Comunali 2020, la grande assenza di PD e M5S e dell'opposizione "fantasma"

Qualcuno si è mai accorto che a Polistena non è mai esistita un'opposizione alla maggioranza che ha sostenuto, in questi cinque anni, il sindaco uscente Michele Tripodi? Forse solo sulla carta dei verbali delle elezioni del 2015. Questa grande assenza la si è vista soprattutto al momento della presentazione delle liste per le prossime elezioni comunali. Qualcuno si è interrogato sulla posizione che i ben due gruppi di opposizione - Reazione Civica di Spanò e Polistena Amministriamo Insieme di Anna Giancotta - hanno assunto in occasione delle prossime consultazioni elettorali? Un'opposizione sicuramente definibile fantasma, in quanto non è sufficiente sedersi sui banchi dell'aula consiliare e prendersi il misero gettone di presenza per poter dire di aver esercitato un compito fondamentale: controllo, impulso, supervisione alle attività di una maggioranza al governo, sia che si tratti del Parlamento che del Consiglio comunale di Polistena. Un compito essenziale e fondamentale per la sana gestione della cosa pubblica.

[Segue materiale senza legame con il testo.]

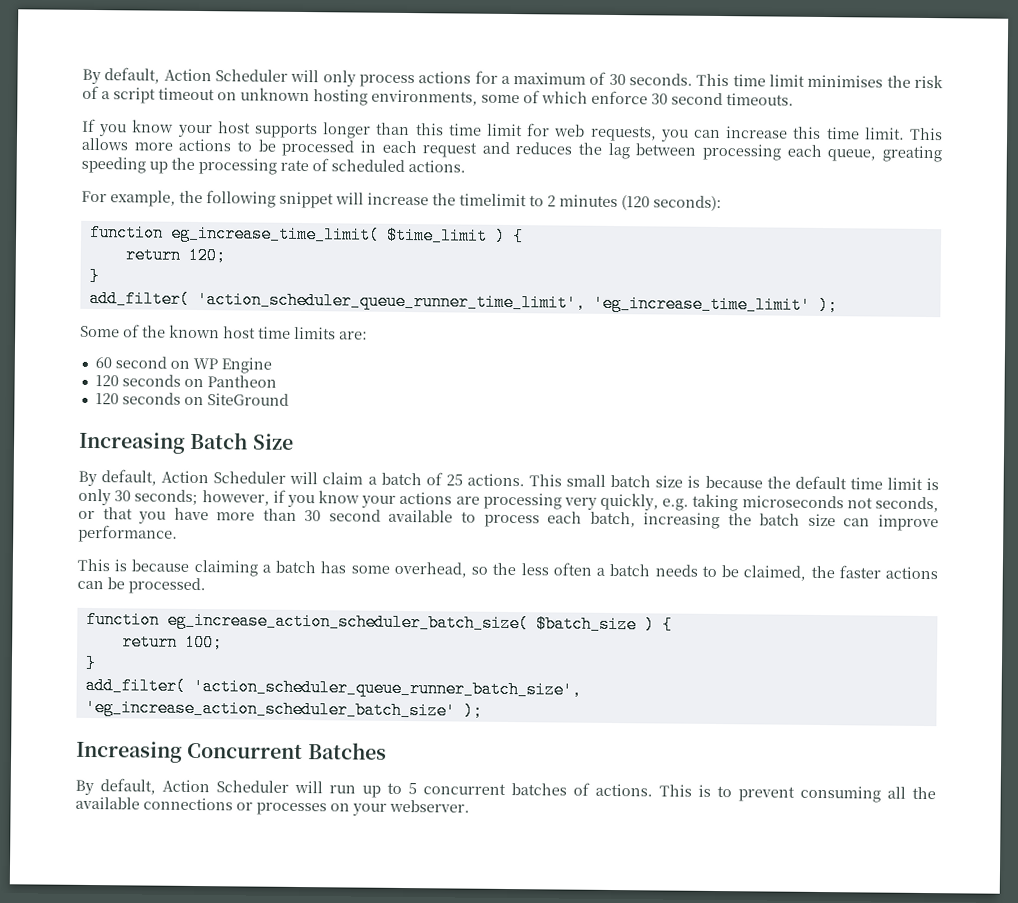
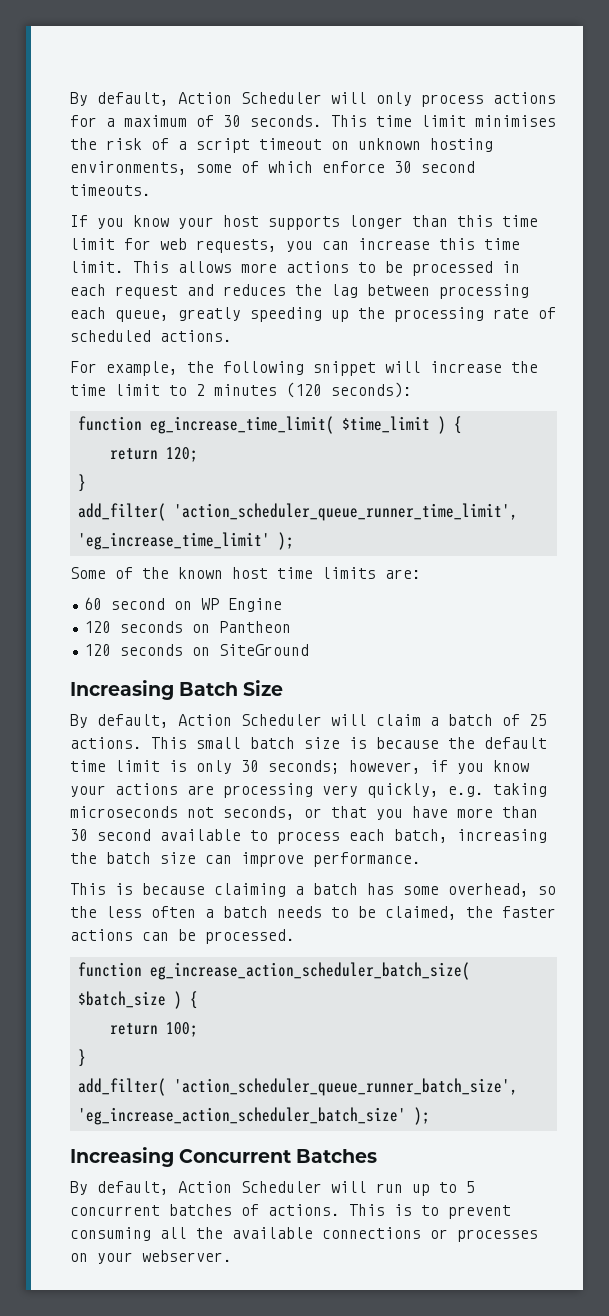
[881,145,942,163] greating -> [178,307,241,321] greatly
[459,193,527,207] timelimit -> [70,384,160,396] time limit

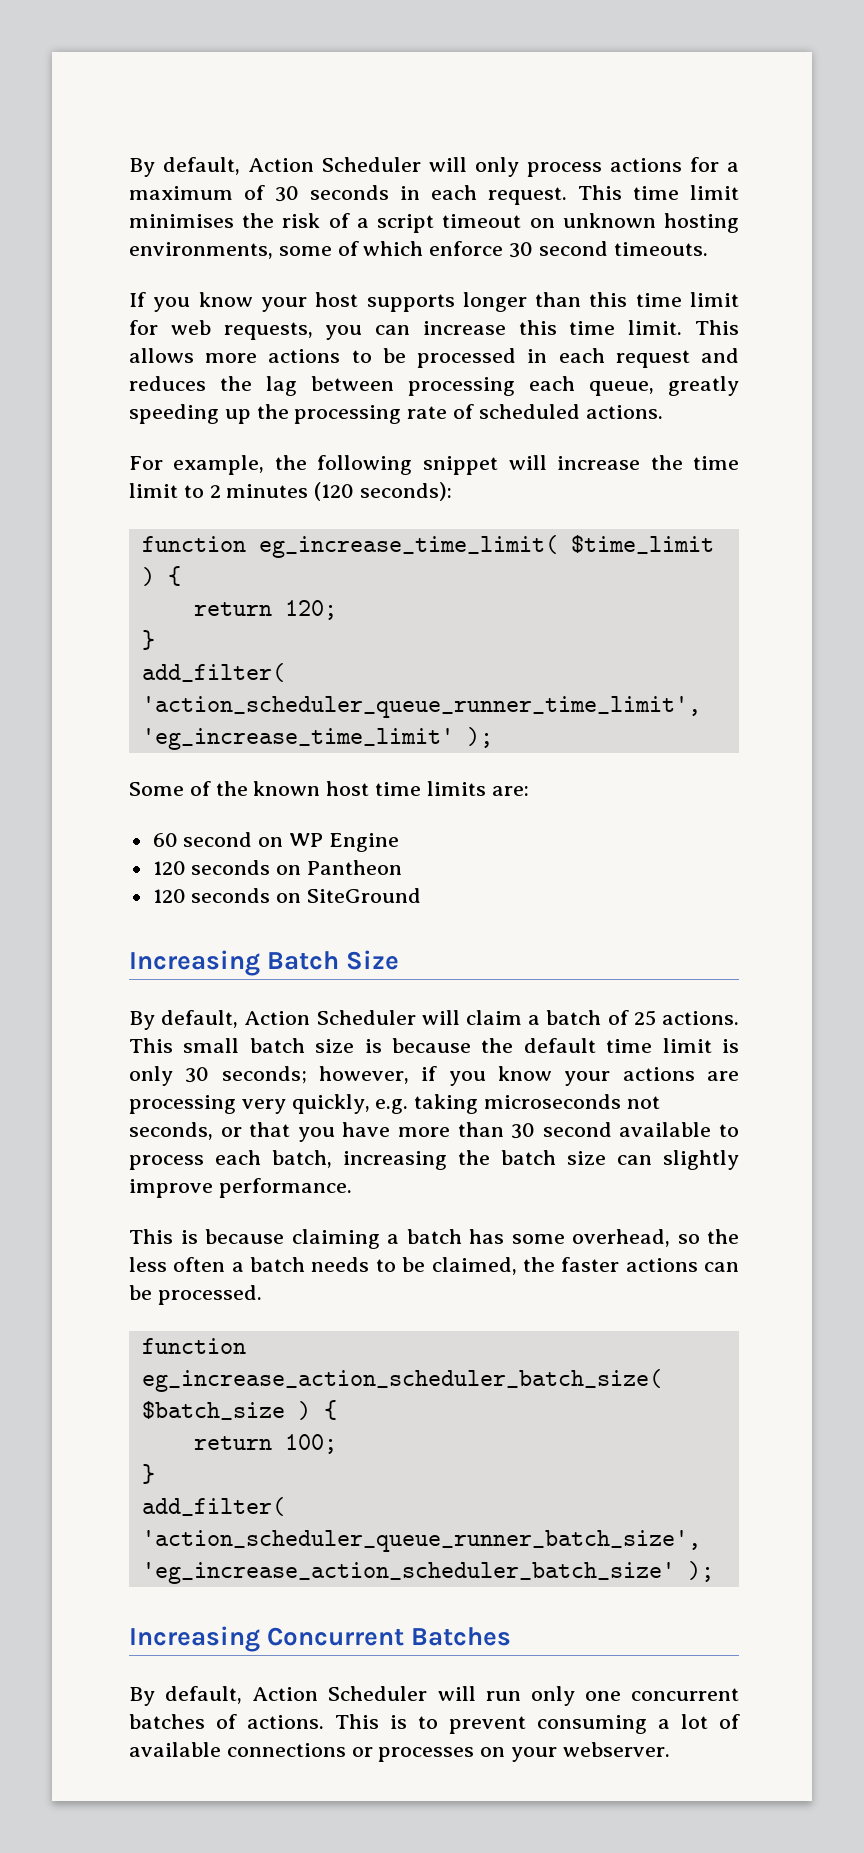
[250,115,322,127] seconds. -> [310,185,567,205] seconds in each request.
(232, 859) none -> [663,1150,739,1170] slightly
[412,1181,475,1196] up to 5 -> [530,1686,621,1706] only one
[160,1227,223,1239] all the -> [658,1714,740,1729] a lot of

Se quindi sul fronte dei gruppi consiliari è regnato e regna l'assenza più totale, sul fronte dei partiti in questo momento al Governo del Paese la situazione non è certo migliore. La spia di allarme, sufficiente per capire quanto in basso sia caduta la politica a Polistena, è stata la presentazione, fino alle 11:50, di una sola ed unica lista, con tutti i rischi che ne sarebbero derivati: quorum da raggiungere altrimenti commissariamento in caso di mancato superamento.

Un PD che ha provato a creare una coalizione ampia per contendersi la guida della città, ma anche lo stesso PD che non è riuscito a trovare un elenco di 12 candidati e presentare anche una lista non civica ma monocolore democrat. Resta da domandarsi chi sia il PD a Polistena. Un circolo commissariato da tempo immemore, senza un segretario, senza una segreteria, senza una direzione. Un circolo che forse ha bisogno di tanto rinnovamento.

Capitolo Movimento 5 Stelle: è possibile che il partito che in Senato ha portato dopo decenni l'unico polistenese in Parlamento non sia riuscito a trasformarsi da forza di critica e protesta a forza di proposta? Bene i numerosi comunicati stampa sulla potatura degli alberi, sull'inquinamento dei torrenti: qualcosa di più? Anche qui, chi sono i membri del Meetup? Chi guida il movimento pentastellato in città? Ah, saperlo....

Una città in cui fino alle 11:50 si è rischiato, e non è ancora detto che sia così - in attesa delle determinazioni della Sottocommissione Elettorale Circondariale di Cinquefrondi - di avere un'unica lista presentata non è una città in cui c'è una politica sana. Tanti i mea culpa da fare tra quasi tutte le parti politiche, e sicuramente una cattiva figura davanti ai cittadini di Polistena.